Global natural gas output fell 3.6% in 2020 but still outstripped consumption as the pandemic hit demand and prices, consultancy Rystad Energy said on Monday, according to Reuters.
Output fell to 3,918 billion cubic metres (bcm) with North American production hardest hit, Rystad Energy estimates showed, lower than a previous estimate.
Global gas demand fell 2.5% to an estimated 3,840 bcm, though lower prices for gas meant increased competitiveness versus coal in the power sector and helped limit the fall, the consultancy said.
Reflecting the impact of lockdowns to curb the spread of the coronavirus, demand in Europe fell by 7%, or 40 bcm, while Asian demand remained relatively strong.
Global imports of liquefied natural gas (LNG) bucked the downward trend and rose 3% to 363 million tonnes, driven by demand from Asia, especially China, Rystad Energy said.
LNG prices in Asia reached a record high last week.
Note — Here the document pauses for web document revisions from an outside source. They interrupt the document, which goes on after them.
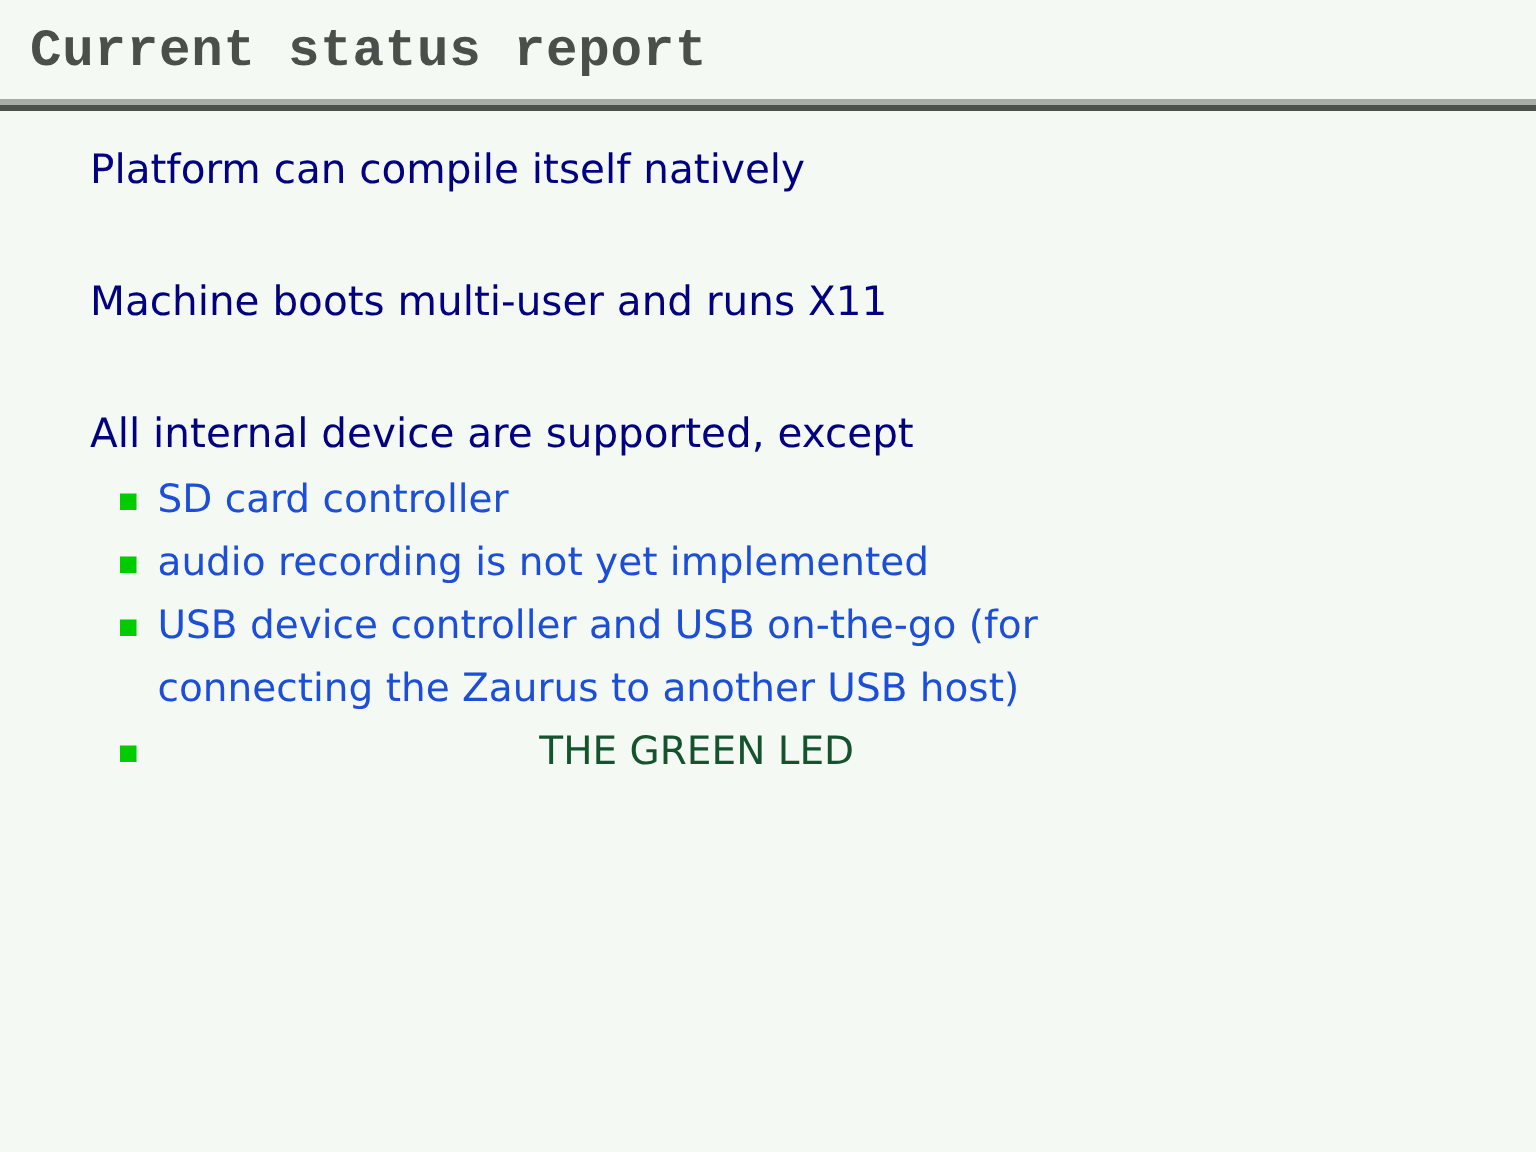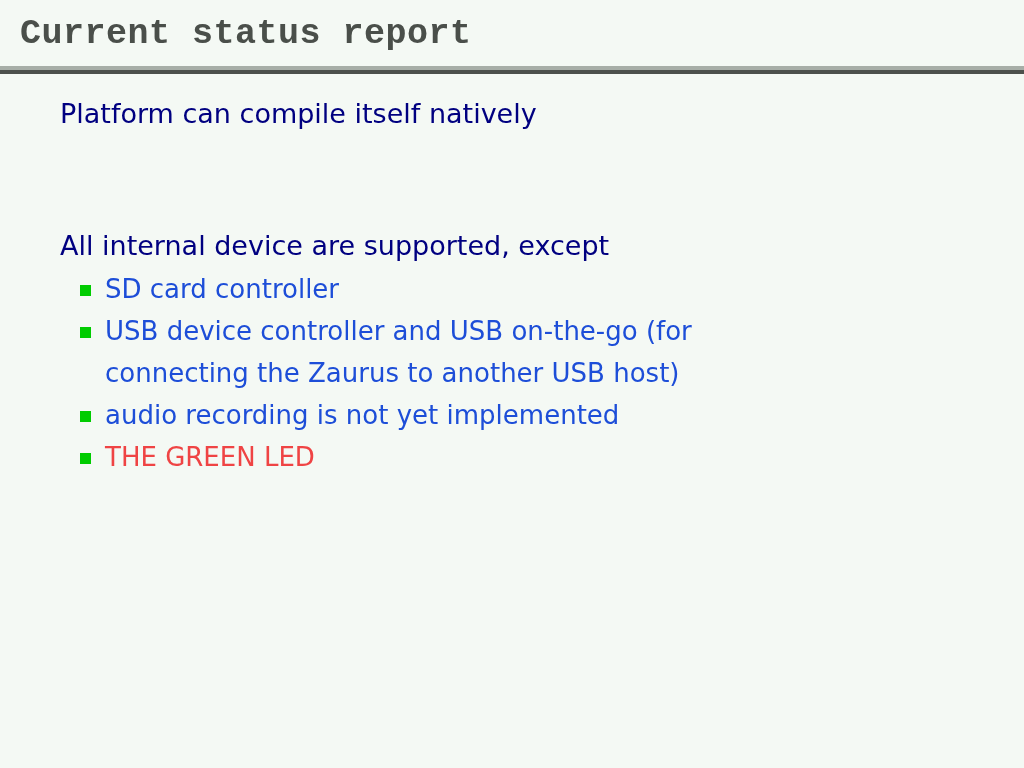--- a/index.html
+++ b/index.html
@@ -128,6 +128,7 @@
 
     <div class="spacer"></div>
 
+    <div class="level1">Machine boots multi-user and runs X11</div>
 
     <div class="spacer"></div>
 

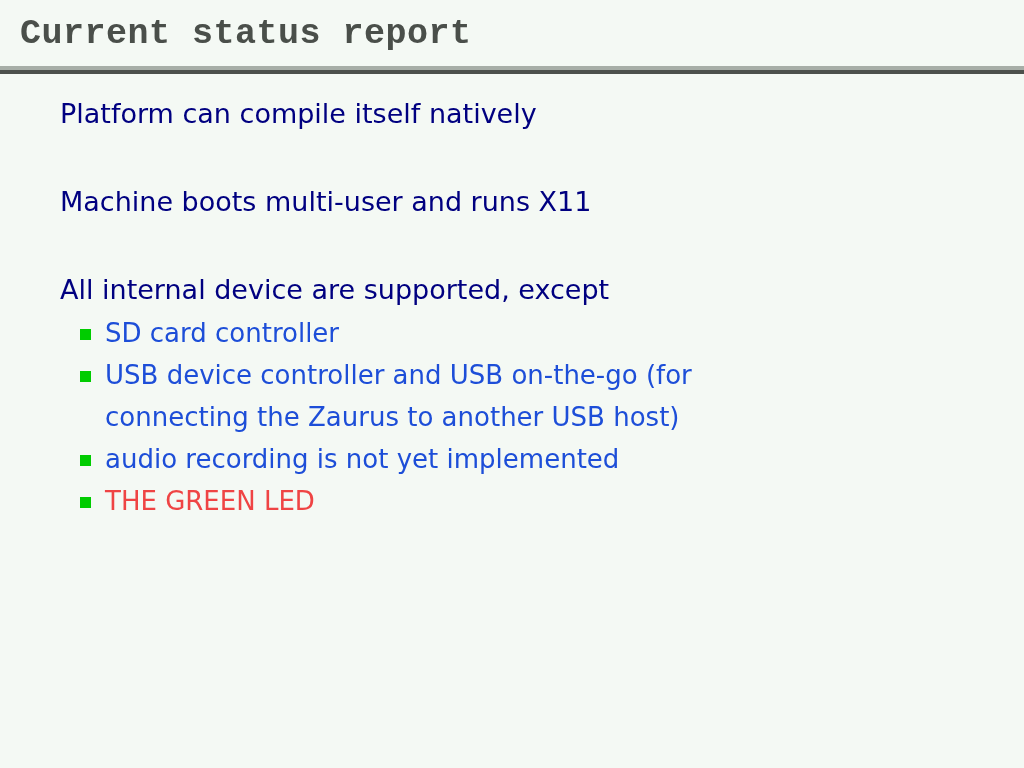--- a/index.html
+++ b/index.html
@@ -143,12 +143,12 @@
 
       <li class="bullet-item">
         <span class="bullet-marker"></span>
-        <span>USB device controller and USB on-the-go (for connecting the Zaurus to another USB host)</span>
+        <span>audio recording is not yet implemented</span>
       </li>
 
       <li class="bullet-item">
         <span class="bullet-marker"></span>
-        <span>audio recording is not yet implemented</span>
+        <span>USB device controller and USB on-the-go (for connecting the Zaurus to another USB host)</span>
       </li>
 
       <li class="bullet-item green-text">

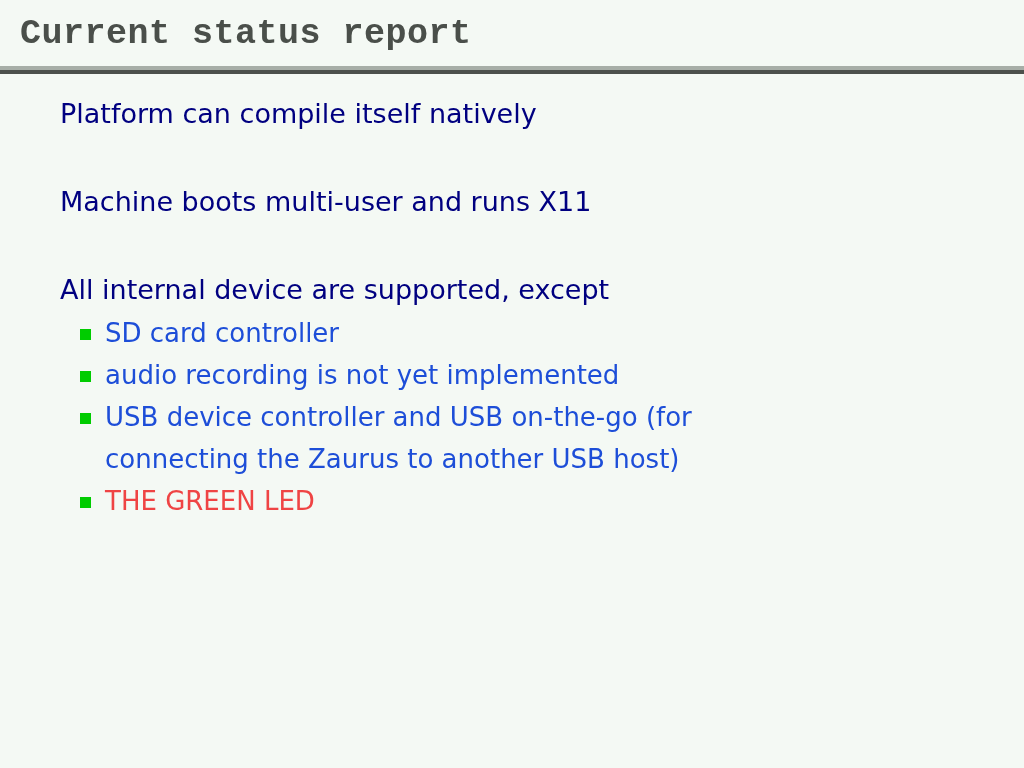--- a/index.html
+++ b/index.html
@@ -107,7 +107,8 @@
   }
 
   .bullet-item.green-text {
-    color: #ef4444;
+    color: #14532d;
+    text-align: center;
   }
 </style>
 </head>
Liquefaction capacity grew by 5% to 464 million tonnes per year, with new plants coming online in the United States in particular.
Looking out to 2040, the consultancy said it expects global gas production to grow by 24% to 4,857 bcm, driven by a 410 bcm rise in North America, although more ambitious climate policies under the administration of incoming U.S. President Joe Biden posed a forecast risk, it said.
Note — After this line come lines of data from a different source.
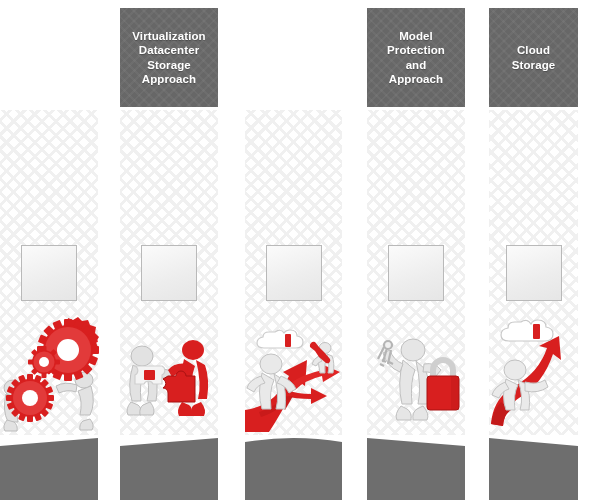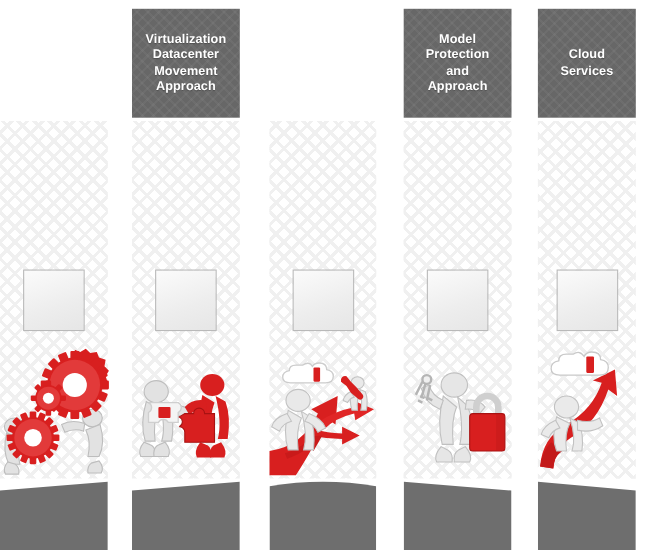--- a/index.html
+++ b/index.html
@@ -154,7 +154,7 @@
       <div class="col" style="left: 120px; width: 98px; text-decoration: underline;">
         <div class="col-body"></div>
         <div class="col-head">
-          <div class="col-head-text"><span>Virtualization</span><br><span>Datacenter</span><br><span>Movement Approach</span></div>
+          <div class="col-head-text"><span>Virtualization</span><br><span>Datacenter</span><br><span>Storage Approach</span></div>
         </div>
         <div class="col-square" style="left: 21px;"></div>
         <div class="art">

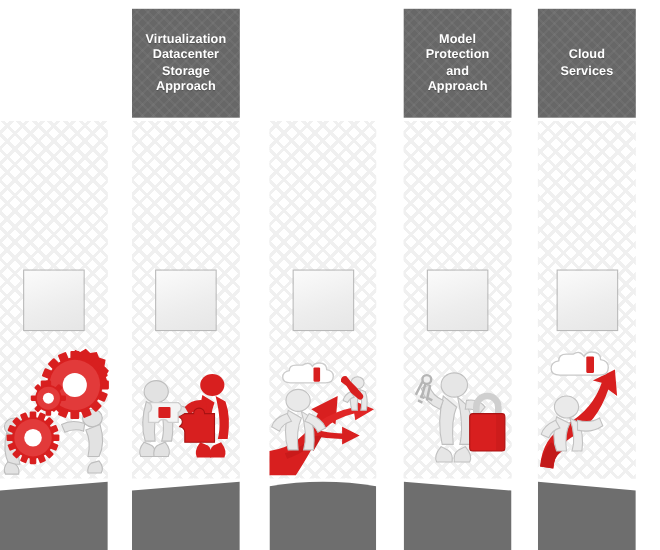--- a/index.html
+++ b/index.html
@@ -268,7 +268,7 @@
       <div class="col" style="left: 489px; width: 89px;">
         <div class="col-body"></div>
         <div class="col-head">
-          <div class="col-head-text"><span>Cloud</span><br><span>Services</span></div>
+          <div class="col-head-text"><span>Cloud</span><br><span>Storage</span></div>
         </div>
         <div class="col-square" style="left: 17px;"></div>
         <div class="art">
Global demand, driven by Asia, is expected to grow by 26% over the next 20 years to 4,867 bcm, although Europe should see a decline from 2024, the consultancy said.
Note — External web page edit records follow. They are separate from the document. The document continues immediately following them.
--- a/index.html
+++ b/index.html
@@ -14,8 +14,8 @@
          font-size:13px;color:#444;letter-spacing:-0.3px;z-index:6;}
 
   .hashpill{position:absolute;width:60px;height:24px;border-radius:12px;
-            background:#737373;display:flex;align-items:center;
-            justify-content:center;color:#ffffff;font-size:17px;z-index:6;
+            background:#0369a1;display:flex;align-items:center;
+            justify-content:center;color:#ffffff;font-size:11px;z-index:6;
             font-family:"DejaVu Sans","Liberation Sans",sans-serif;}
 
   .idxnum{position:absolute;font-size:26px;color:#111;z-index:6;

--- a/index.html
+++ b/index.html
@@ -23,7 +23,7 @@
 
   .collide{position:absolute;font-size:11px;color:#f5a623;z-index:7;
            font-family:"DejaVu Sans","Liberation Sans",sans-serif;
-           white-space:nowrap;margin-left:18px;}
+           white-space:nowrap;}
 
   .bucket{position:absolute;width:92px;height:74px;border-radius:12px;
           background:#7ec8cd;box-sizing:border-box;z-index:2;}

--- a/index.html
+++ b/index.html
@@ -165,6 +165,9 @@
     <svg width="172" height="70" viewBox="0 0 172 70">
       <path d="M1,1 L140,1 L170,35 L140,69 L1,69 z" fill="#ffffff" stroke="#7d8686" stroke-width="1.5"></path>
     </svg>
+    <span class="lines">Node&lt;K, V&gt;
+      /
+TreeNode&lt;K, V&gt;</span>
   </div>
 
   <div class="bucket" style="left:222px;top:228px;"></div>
LNG production is expected to jump by 79% to 672 million tonnes by 2040 yet still fall short of LNG global import demand of an estimated 736 million tonnes, Rystad Energy said.
It expects liquefaction capacity to nearly double to 886 million tonnes per year.
Natural gas demand did not decline as much as oil demand, as low prices made gas competitive in the power sector and shielded the share of gas demand from falling further.